Filtering the records below, copy only those lines that include the word "output".

| Edit difference data |
════════════════

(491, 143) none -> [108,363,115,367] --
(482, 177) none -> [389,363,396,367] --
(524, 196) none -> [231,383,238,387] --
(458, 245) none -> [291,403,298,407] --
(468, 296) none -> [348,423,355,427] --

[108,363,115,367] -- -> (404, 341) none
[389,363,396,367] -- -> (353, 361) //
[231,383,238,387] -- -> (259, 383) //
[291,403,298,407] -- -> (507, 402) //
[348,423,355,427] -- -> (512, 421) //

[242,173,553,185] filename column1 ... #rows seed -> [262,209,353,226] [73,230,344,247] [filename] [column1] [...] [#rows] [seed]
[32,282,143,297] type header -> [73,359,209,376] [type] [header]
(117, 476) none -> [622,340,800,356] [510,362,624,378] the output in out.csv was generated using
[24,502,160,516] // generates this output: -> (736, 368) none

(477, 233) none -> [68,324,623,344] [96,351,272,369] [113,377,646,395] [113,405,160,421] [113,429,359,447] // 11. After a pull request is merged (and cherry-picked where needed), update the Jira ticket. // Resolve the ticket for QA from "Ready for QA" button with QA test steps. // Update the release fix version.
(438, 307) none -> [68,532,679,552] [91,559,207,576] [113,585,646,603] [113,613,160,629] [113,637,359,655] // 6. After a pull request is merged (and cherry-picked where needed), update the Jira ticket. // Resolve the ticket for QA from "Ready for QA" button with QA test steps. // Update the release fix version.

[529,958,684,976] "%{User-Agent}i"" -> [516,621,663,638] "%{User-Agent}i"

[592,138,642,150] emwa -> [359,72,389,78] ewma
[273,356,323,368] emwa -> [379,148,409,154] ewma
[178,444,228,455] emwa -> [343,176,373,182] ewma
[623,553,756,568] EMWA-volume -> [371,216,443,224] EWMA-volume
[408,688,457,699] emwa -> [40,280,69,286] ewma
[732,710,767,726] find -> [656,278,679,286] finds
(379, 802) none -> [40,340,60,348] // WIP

════════════════

| ANSWER TO THE EXERCISE |
(117, 476) none -> [622,340,800,356] [510,362,624,378] the output in out.csv was generated using
[24,502,160,516] // generates this output: -> (736, 368) none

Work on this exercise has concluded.